I grandi brand di abbigliamento acquistano enormi quantità di tessuto, che inevitabilmente avanza e rimane nei magazzini. Acquistare quella fibra e produrre nuovi capi è una strategia efficace?
«Sono nate tante realtà di questo tipo negli ultimi anni. Quella che conosco meglio è il progetto QUID, una cooperativa sociale. Loro acquistano a prezzi calmierati – o via donazione – degli stock di tessuto rimasti invenduti, che arrivano da tante aziende di diverso posizionamento. E poi li usano per produrre altri capi. È un bel progetto anche perché la manodopera è composta da persone in condizioni di fragilità. Le aziende, in futuro, non potranno più non utilizzare le risorse rimaste negli stock a causa della waste directive del 2018: nel momento in cui entrerà in vigore in tutti i Paesi, le aziende saranno obbligate a usare questi scarti. Scarti che sono delle risorse. Per essere realmente sostenibili bisogna lavorare sui processi».

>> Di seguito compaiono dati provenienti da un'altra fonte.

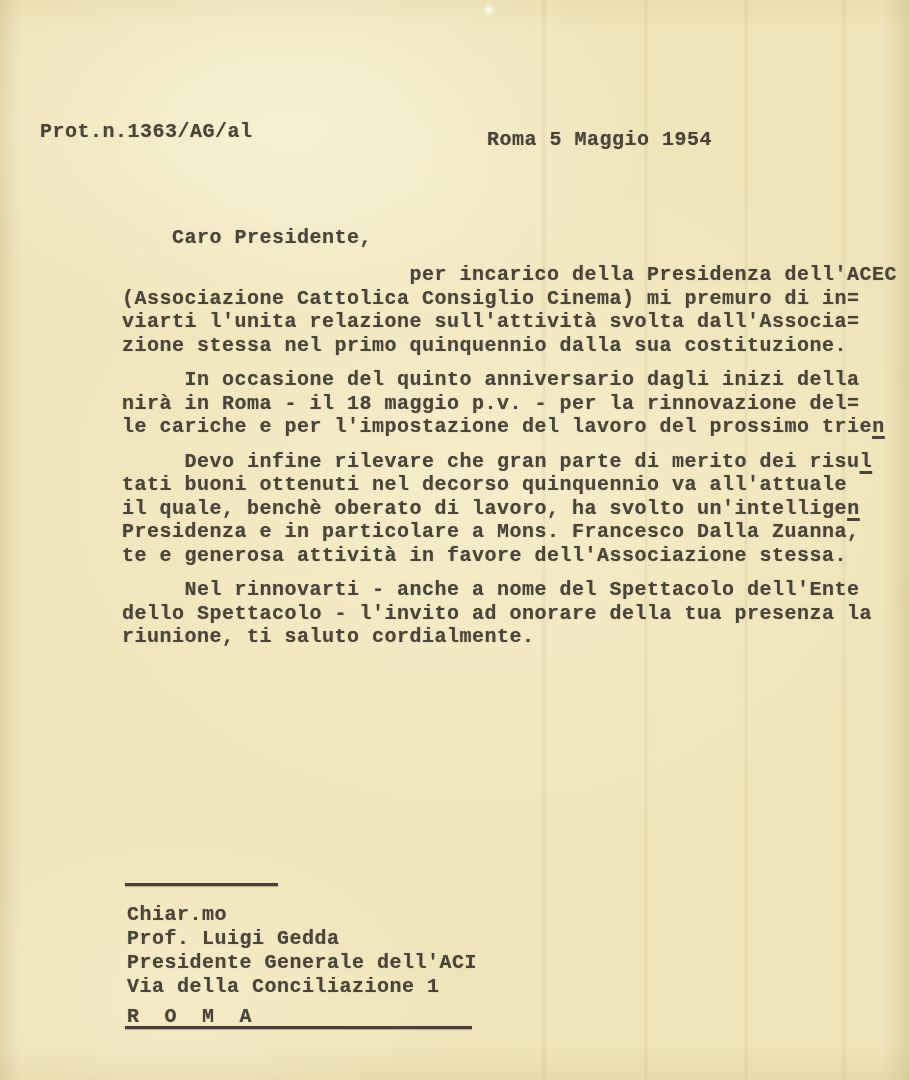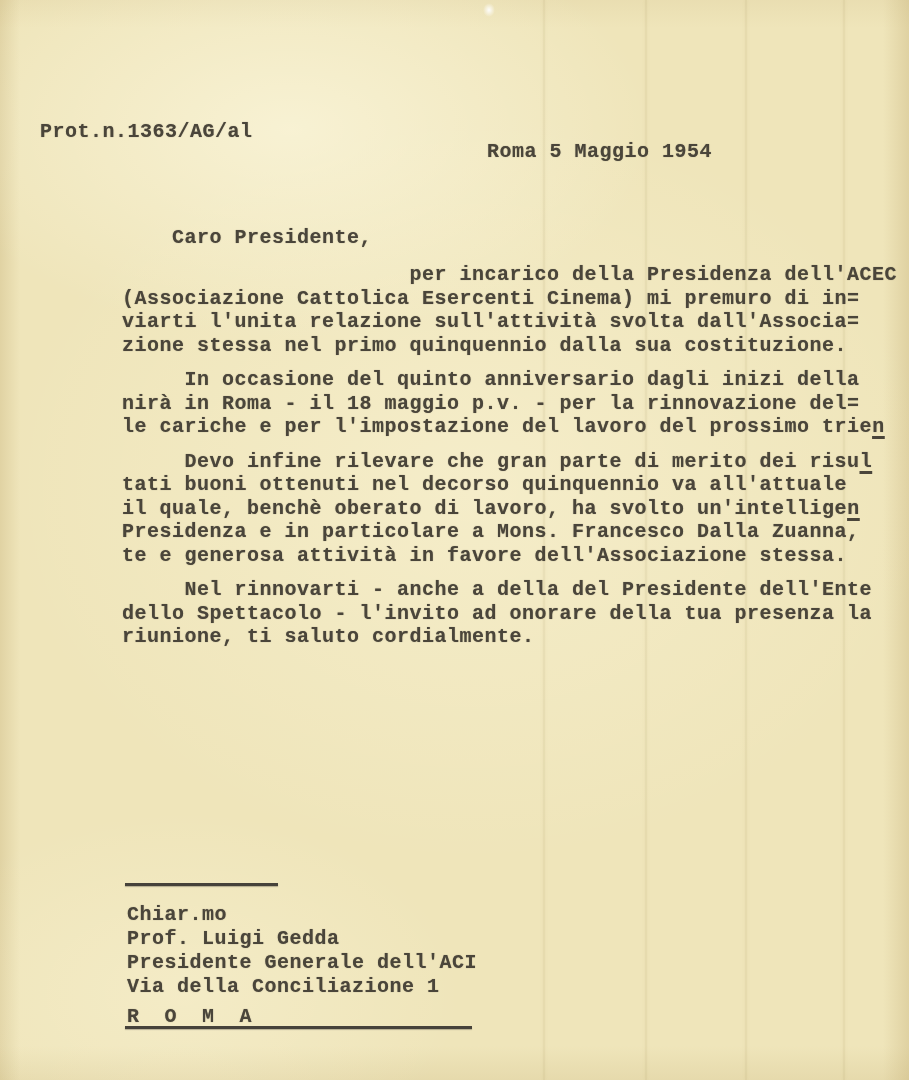--- a/index.html
+++ b/index.html
@@ -46,7 +46,7 @@
     background: radial-gradient(ellipse at center, rgba(255,255,255,0.95), rgba(255,255,255,0) 70%);
   }
   .protocol { position: absolute; left: 40px;  top: 120px; white-space: pre; }
-  .dateline { position: absolute; left: 487px; top: 140px; white-space: pre; }
+  .dateline { position: absolute; left: 487px; top: 128px; white-space: pre; }
   .salutation { position: absolute; left: 122px; top: 226px; white-space: pre; }
   .body-block { position: absolute; left: 122px; top: 263px; }
   .para { margin: 0 0 11px 0; }

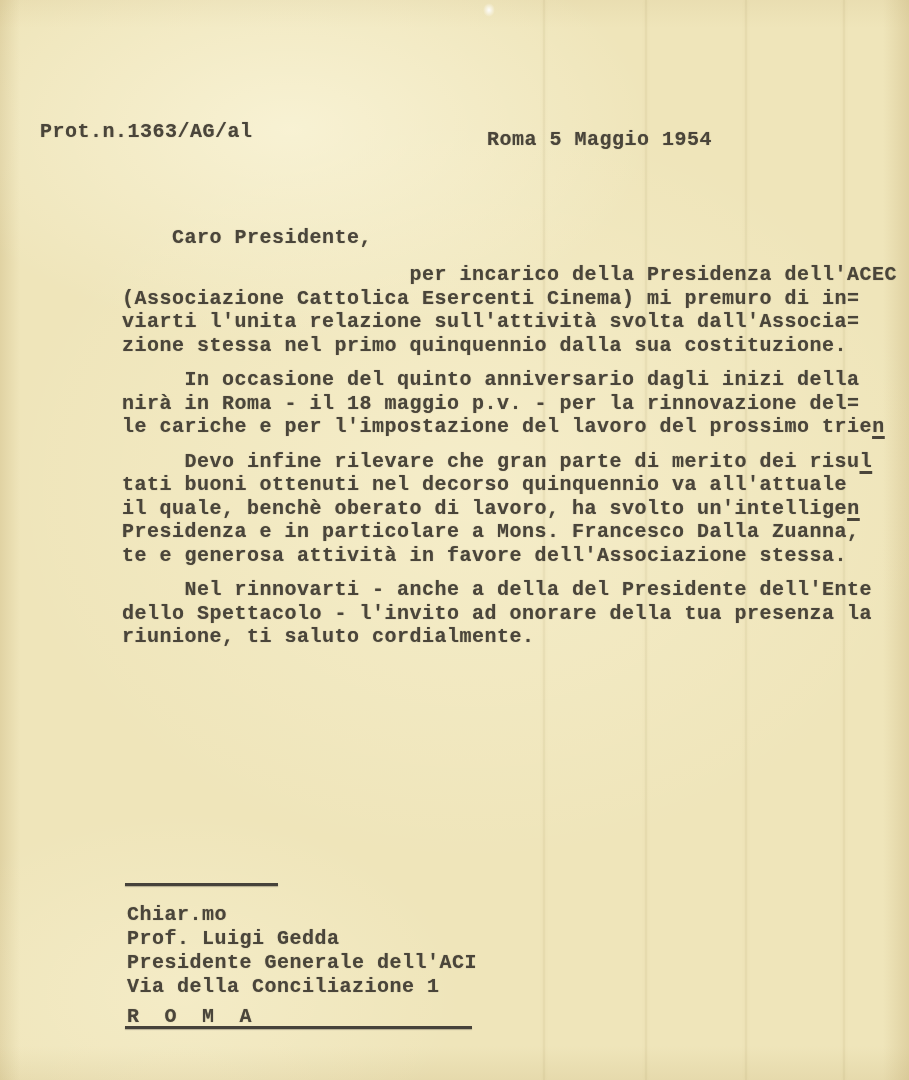--- a/index.html
+++ b/index.html
@@ -94,7 +94,7 @@
   <div class="body-block" id="letter-body">
       <div class="para">
         <div class="line">                       per incarico della Presidenza dell'ACEC</div>
-        <div class="line">(Associazione Cattolica Esercenti Cinema) mi premuro di in=</div>
+        <div class="line">(Associazione Cattolica Consiglio Cinema) mi premuro di in=</div>
         <div class="line">viarti l'unita relazione sull'attività svolta dall'Associa=</div>
         <div class="line">zione stessa nel primo quinquennio dalla sua costituzione.</div>
       </div>

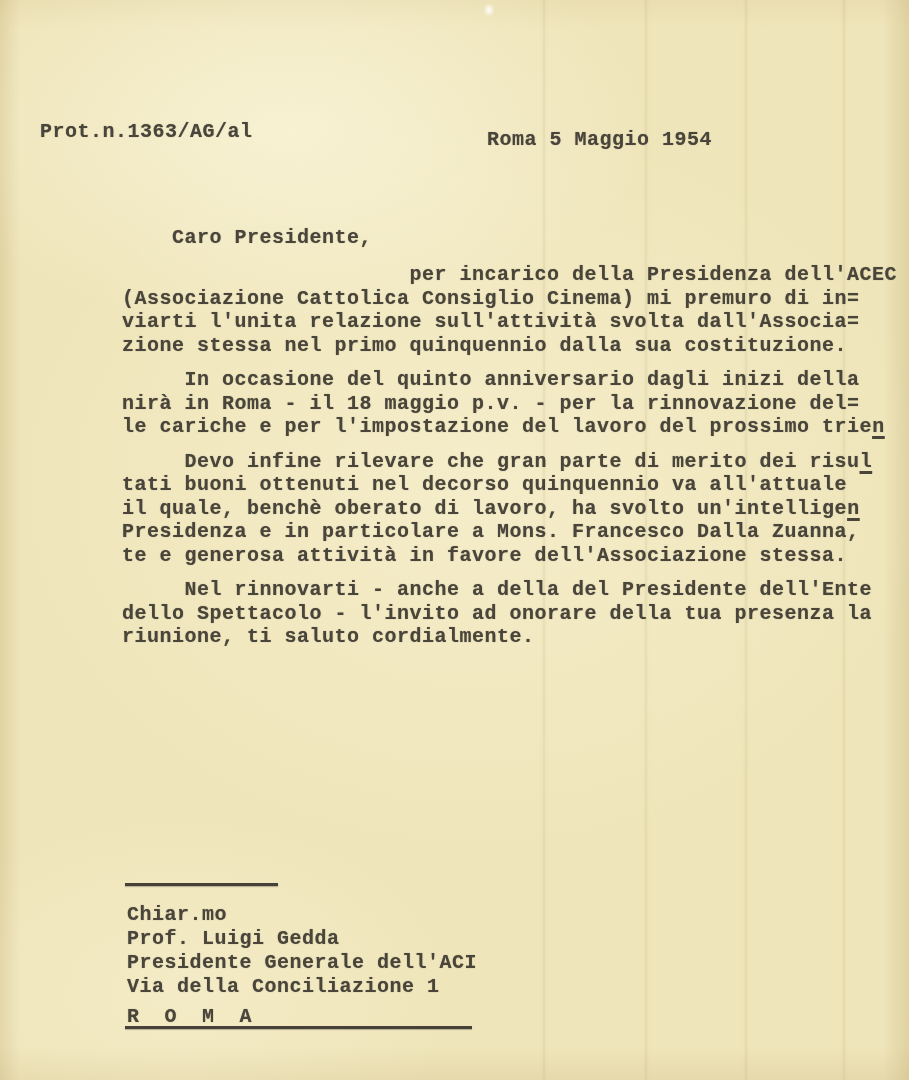--- a/index.html
+++ b/index.html
@@ -111,7 +111,7 @@
         <div class="line">te e generosa attività in favore dell'Associazione stessa.</div>
       </div>
       <div class="para">
-        <div class="line">     Nel rinnovarti - anche a della del Presidente dell'Ente</div>
+        <div class="line">     Nel rinnovarti - anche a nome del Spettacolo dell'Ente</div>
         <div class="line">dello Spettacolo - l'invito ad onorare della tua presenza la</div>
         <div class="line">riunione, ti saluto cordialmente.</div>
       </div>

La moda sostenibile è davvero “roba per ricchi”?
«Dovremmo sorprenderci del fatto di poter pagare una maglietta 2 euro. Ecco perché bisogna rieducare il consumatore. Ma non possiamo nemmeno puntare il dito solo sul consumatore. La responsabilità è anche dell’azienda. È un insieme di fattori che porta la gente a pensare che la moda sostenibile sia per i ricchi. Ci sono comunque brand accessibili, come ad esempio Altromercato. Indubbiamente c’è ancora tanto da fare. È necessario generare un rapporto virtuoso tra grandi aziende e piccole aziende per sostenere la crescita, la ricerca, lo sviluppo. Così, forse, i prezzi si abbasseranno».
Il settore dell’abbigliamento perderà inevitabilmente occupati a causa della sua “conversione green”. Una perdita che verrà in parte compensata con nuovi ruoli e nuovi segmenti?
«Ci sarà bisogno di una riqualificazione, di un investimento nella formazione di nuovi (e aggiornati) ruoli, nuove competenze. Come accade nell’automotive e negli altri settori che si stanno rivoluzionando. Serviranno nuovi ruoli per la creazione di un nuovo ecosistema di recycling. Altri ruoli verranno ripensati, come quello di chi lavora in negozio. Altri ancora dovranno essere creati, come la figura che si occuperà delle operazioni di disassemblaggio».